A review of the National Security Information (Criminal and Civil Proceedings) Act 2004 (Cth) has recommended changes to help find the balance between secrecy, open justice and the rights to a fair trial.
The Independent National Security Legislation Monitor (INSLM)’s Review into the operation and effectiveness of the Act was tabled in Parliament on Thursday.
It was ordered in July last year following public disquiet over the Act’s use in the prosecutions of former secret service officer Alan Johns (a pseudonym), also known as Witness J, who was tried and jailed in secret in 2018; and of Witness K and Bernard Collaery, who exposed the Australia’s bugging of Timor-Leste’s government offices during negotiations over oil and gas resources in the Timor Sea.
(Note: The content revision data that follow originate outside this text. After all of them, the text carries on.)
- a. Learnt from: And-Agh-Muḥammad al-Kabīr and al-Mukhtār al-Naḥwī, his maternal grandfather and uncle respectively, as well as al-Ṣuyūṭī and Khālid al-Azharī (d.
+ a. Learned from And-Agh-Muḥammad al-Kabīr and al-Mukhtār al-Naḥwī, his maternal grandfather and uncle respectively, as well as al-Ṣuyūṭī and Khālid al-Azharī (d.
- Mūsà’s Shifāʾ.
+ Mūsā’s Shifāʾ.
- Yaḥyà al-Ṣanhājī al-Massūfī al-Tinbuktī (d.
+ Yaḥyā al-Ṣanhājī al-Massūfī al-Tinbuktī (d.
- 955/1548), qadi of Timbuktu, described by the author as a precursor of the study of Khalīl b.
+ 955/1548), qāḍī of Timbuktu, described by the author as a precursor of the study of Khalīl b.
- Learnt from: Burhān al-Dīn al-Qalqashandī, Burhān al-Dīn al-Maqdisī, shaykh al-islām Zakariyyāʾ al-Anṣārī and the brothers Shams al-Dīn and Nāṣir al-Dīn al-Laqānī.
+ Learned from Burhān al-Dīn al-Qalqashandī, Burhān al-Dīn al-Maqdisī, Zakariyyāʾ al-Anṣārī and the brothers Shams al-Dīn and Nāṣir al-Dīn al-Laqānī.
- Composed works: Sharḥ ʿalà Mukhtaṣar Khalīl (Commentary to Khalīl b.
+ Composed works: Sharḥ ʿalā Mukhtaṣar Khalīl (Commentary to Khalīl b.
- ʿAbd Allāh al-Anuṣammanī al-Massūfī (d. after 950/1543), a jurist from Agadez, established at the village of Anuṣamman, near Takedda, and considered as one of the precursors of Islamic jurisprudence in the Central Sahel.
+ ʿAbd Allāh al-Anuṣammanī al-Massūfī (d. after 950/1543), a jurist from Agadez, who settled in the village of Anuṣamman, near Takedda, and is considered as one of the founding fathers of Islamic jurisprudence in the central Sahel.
INSLM Grant Donaldson SC said the prosecutions illustrated the cost of changes brought about by the Act.
“Although in broad terms, the Act reposes in courts the power to decide what can be disclosed to and withheld from defendants and parties, the Act contorts this power by requiring courts to subordinate the administration of justice, and a defendant’s right to a fair hearing, to the protection of national security,” Mr Donaldson said.
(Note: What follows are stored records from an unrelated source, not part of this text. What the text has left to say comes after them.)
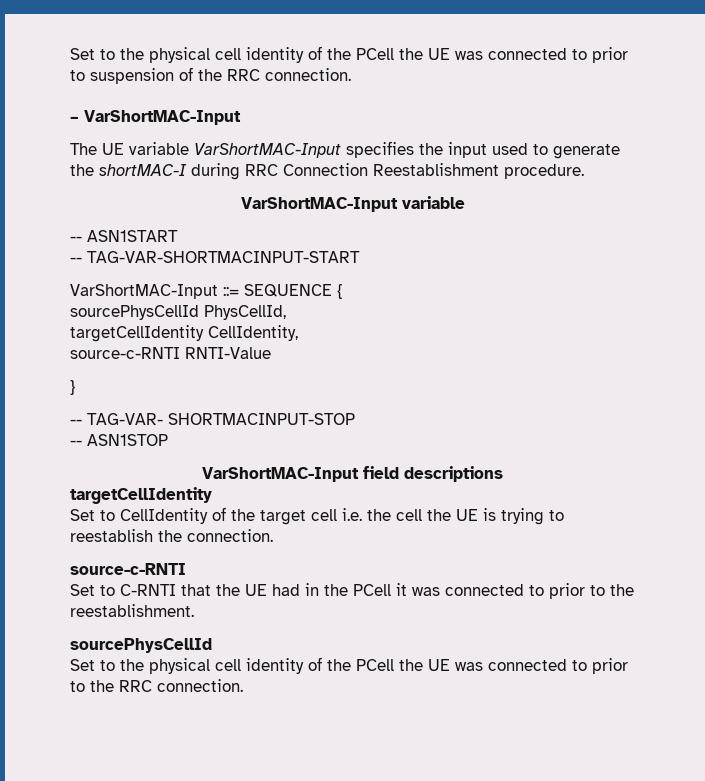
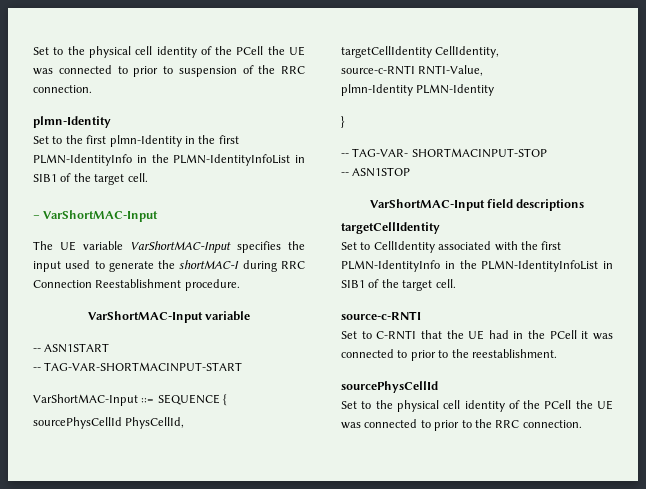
  Set to the physical cell identity of the PCell the UE was connected to prior to suspension of the RRC connection.
+ plmn-Identity
+ Set to the first plmn-Identity in the first PLMN-IdentityInfo in the PLMN-IdentityInfoList in SIB1 of the target cell.
- source-c-RNTI RNTI-Value
+ source-c-RNTI RNTI-Value,
+ plmn-Identity PLMN-Identity
- Set to CellIdentity of the target cell i.e. the cell the UE is trying to reestablish the connection.
+ Set to CellIdentity associated with the first PLMN-IdentityInfo in the PLMN-IdentityInfoList in SIB1 of the target cell.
“The Act also constrains courts’ discretions in dealing with many procedural aspects of court processes that, in matters not involving the Act, courts readily deal with and have always dealt with.”
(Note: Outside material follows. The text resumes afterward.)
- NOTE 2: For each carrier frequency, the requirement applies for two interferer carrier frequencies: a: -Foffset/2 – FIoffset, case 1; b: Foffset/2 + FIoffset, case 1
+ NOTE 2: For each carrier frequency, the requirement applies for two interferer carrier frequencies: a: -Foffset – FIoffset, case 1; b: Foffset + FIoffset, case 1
He said his recommendations involved the broad themes of enhancing open justice, replacing mandatory directions with principled discretion by judges, and ensuring defendants’ rights are not over-ridden by concerns about national security.
They include:
- amendments to provide that the court is to exercise its discretion as to whether any hearing under the Act is to be closed to the public, and that closed court orders are made publicly available;
- requiring the Attorney-General to explain why any closed court orders are sought and their appropriateness;
- funding to enable defendants to comply with the Act’s requirements in federal criminal proceedings;
- repeal of a provision in the Act that forces judges to give “greatest weight” to the view of the Attorney-General in determining the level of secrecy to apply in Act cases;
- amendments to the definition of “national security information” to refine its scope and to provide greater clarity; and
- granting the court the power to appoint a “special advocate” at particular hearings where parties and their legal representatives are excluded.
“It is critical that the public be capable of following and understanding the conduct of trials, particularly high-profile trials, in which the Act is used,” Mr Donaldson said.
“It is critical that the public can scrutinise decisions of Attorneys-General seeking to impose secrecy and understand the reasons of courts for ordering or rejecting secrecy that executive government seeks.”
Read the report here.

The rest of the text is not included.